___ Records provided
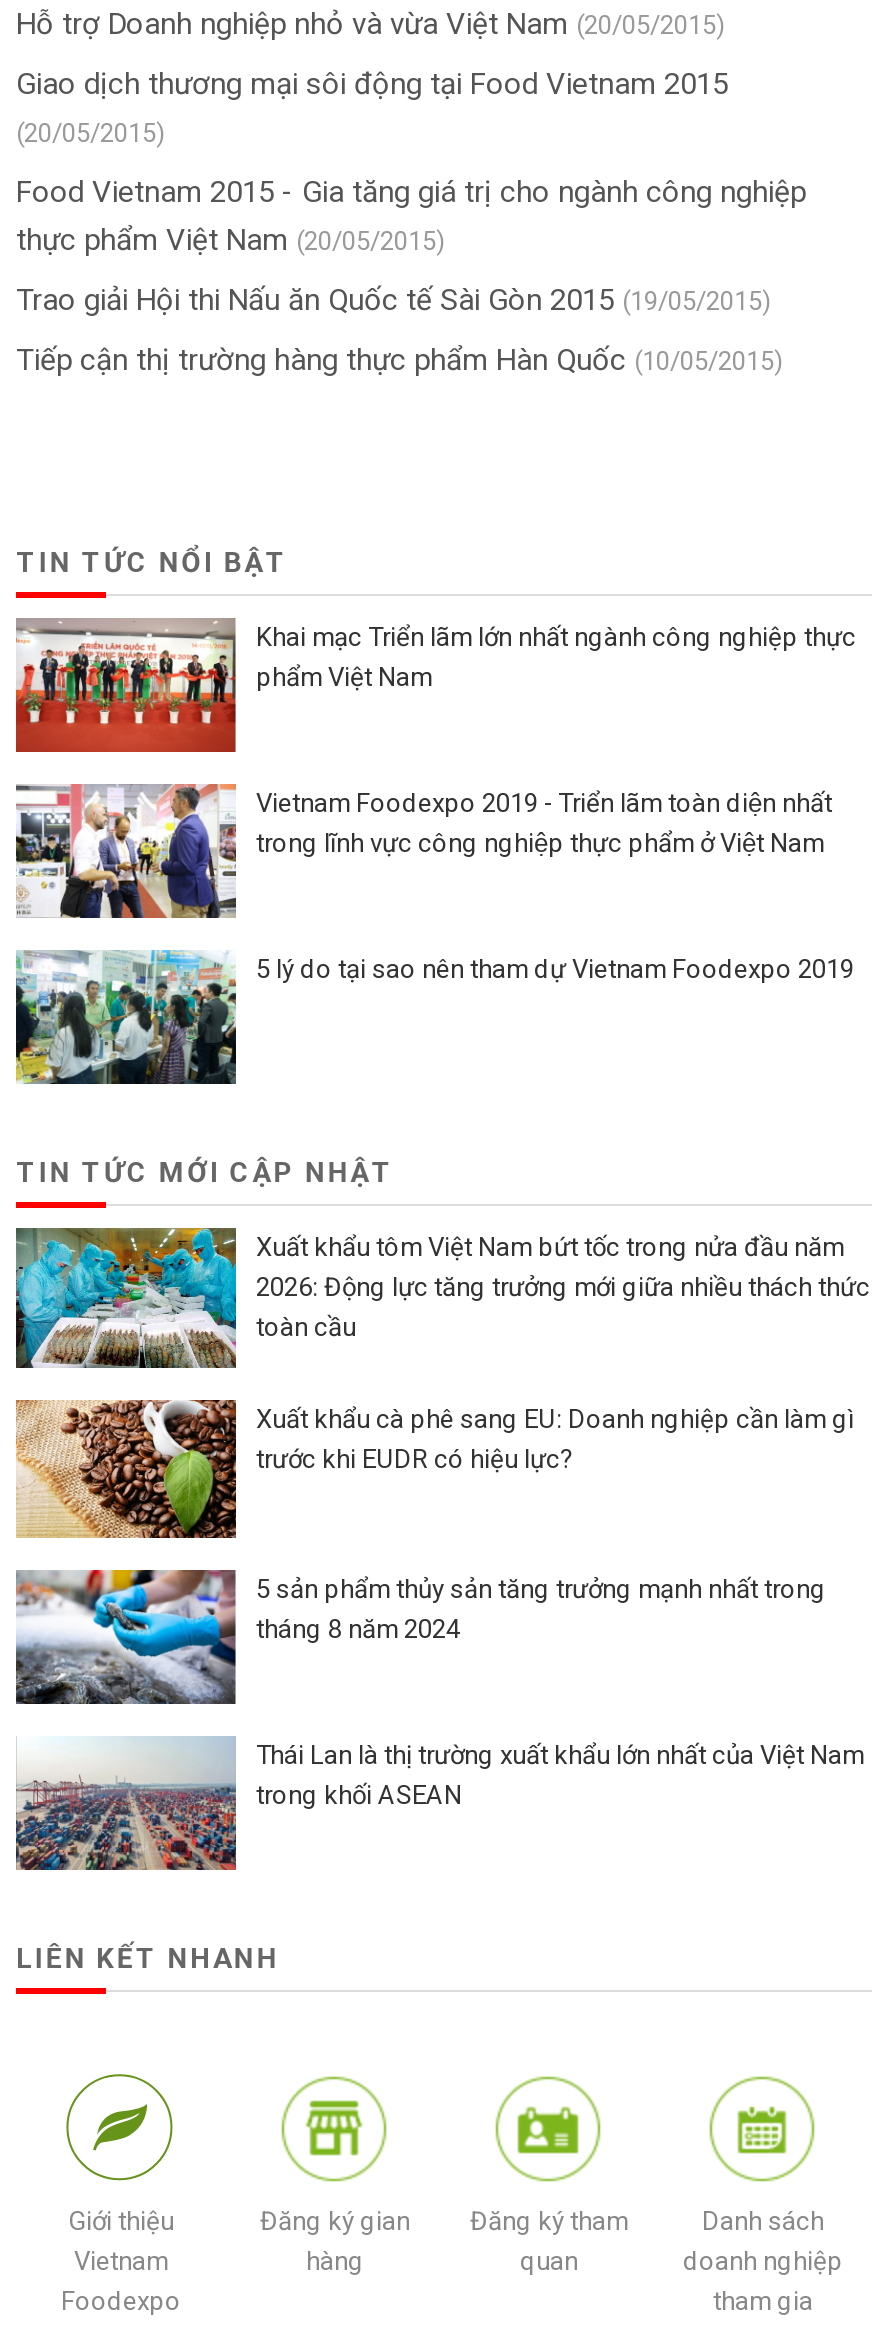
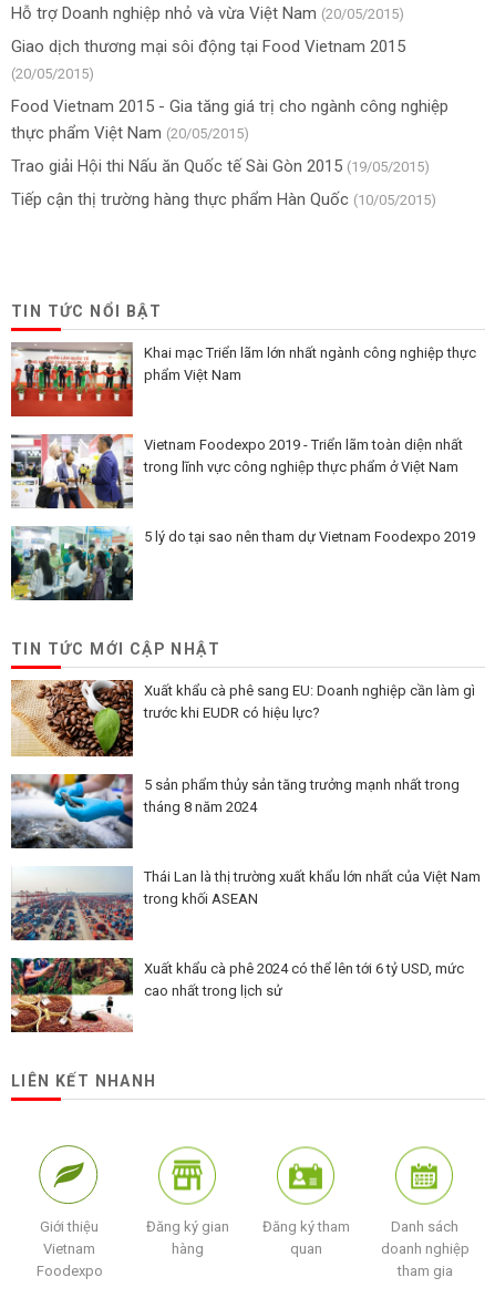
[14,1226,870,1370] [image] | Xuất khẩu tôm Việt Nam bứt tốc trong nửa đầu năm | 2026: Động lực tăng trưởng mới giữa nhiều thách thức | toàn cầu -> none
moved [12,1396,864,1810] -> [9,678,481,907]: [image] | Xuất khẩu cà phê sang EU: Doanh nghiệp cần làm gì | trước khi EUDR có hiệu lực? | 5 sản phẩm thủy sản tăng trưởng mạnh nhất trong | tháng 8 năm 2024 | Thái Lan là thị trường xuất khẩu lớn nhất của Việt Nam | trong khối ASEAN
none -> [10,957,464,1033] [image] | Xuất khẩu cà phê 2024 có thể lên tới 6 tỷ USD, mức | cao nhất trong lịch sử

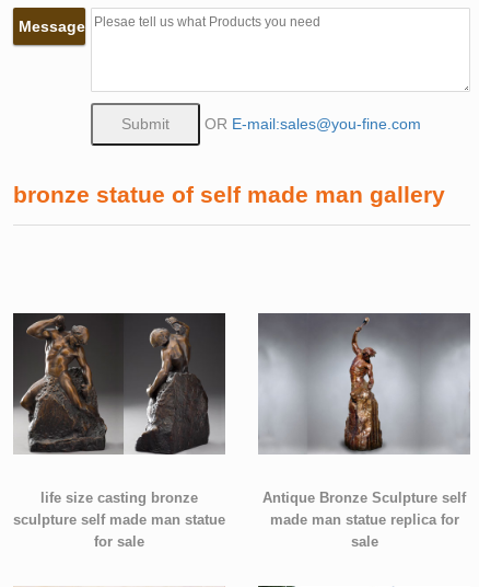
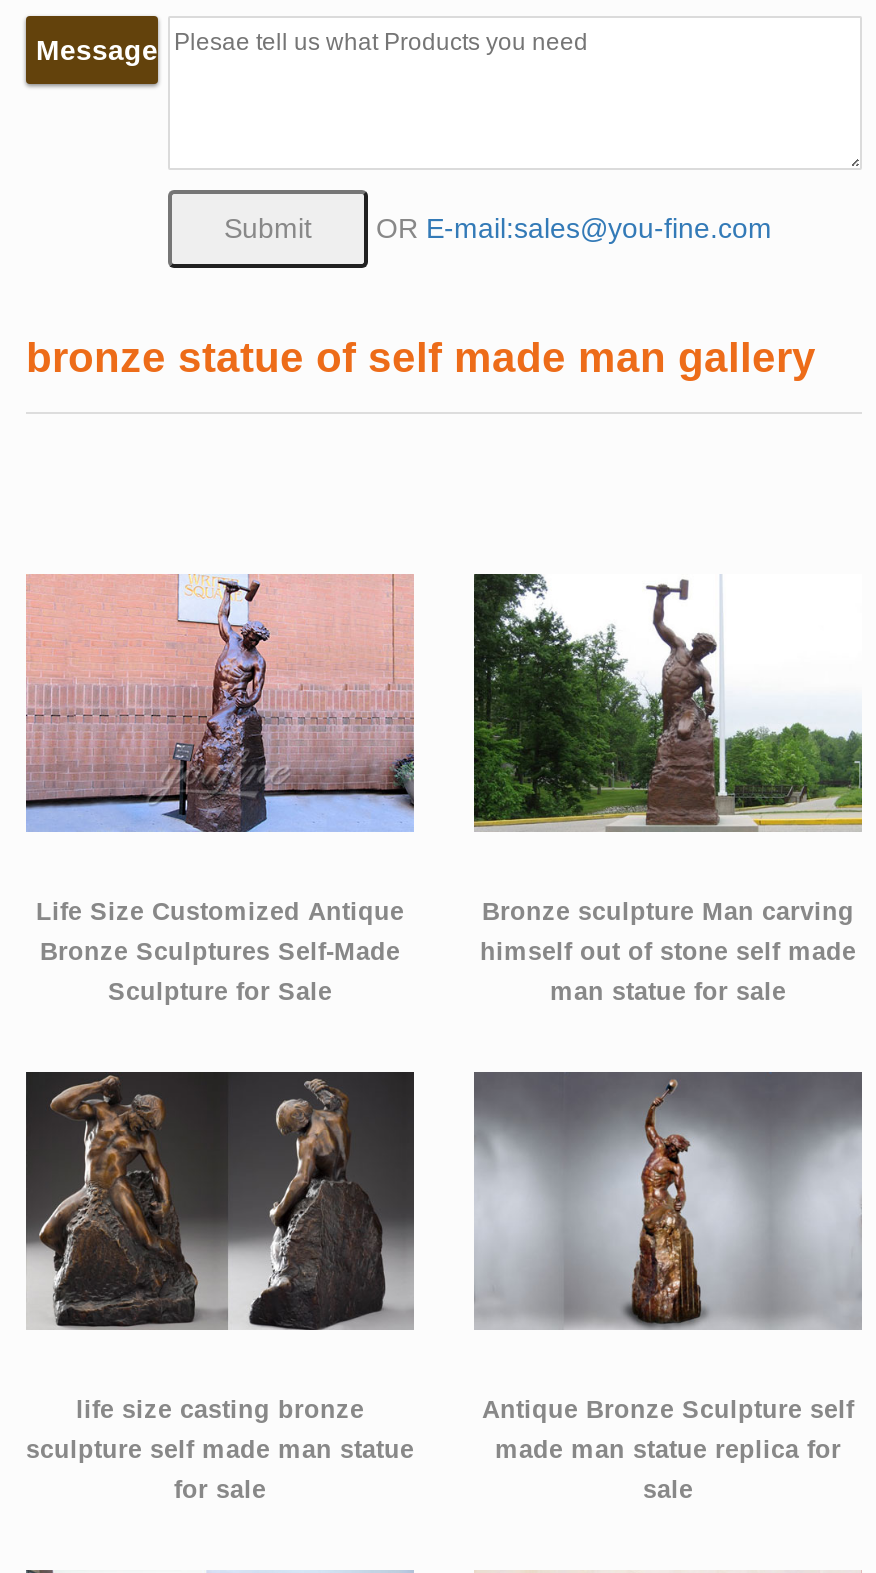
none -> [24,574,414,1006] [image] | Life Size Customized Antique | Bronze Sculptures Self-Made | Sculpture for Sale
none -> [472,572,864,1006] [image] | Bronze sculpture Man carving | himself out of stone self made | man statue for sale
______
**Goal of the exercise**
Please show, exactly as written, every line above that contains the word "trưởng".

**Task response**
[14,1226,870,1370] [image] | Xuất khẩu tôm Việt Nam bứt tốc trong nửa đầu năm | 2026: Động lực tăng trưởng mới giữa nhiều thách thức | toàn cầu -> none
moved [12,1396,864,1810] -> [9,678,481,907]: [image] | Xuất khẩu cà phê sang EU: Doanh nghiệp cần làm gì | trước khi EUDR có hiệu lực? | 5 sản phẩm thủy sản tăng trưởng mạnh nhất trong | tháng 8 năm 2024 | Thái Lan là thị trường xuất khẩu lớn nhất của Việt Nam | trong khối ASEAN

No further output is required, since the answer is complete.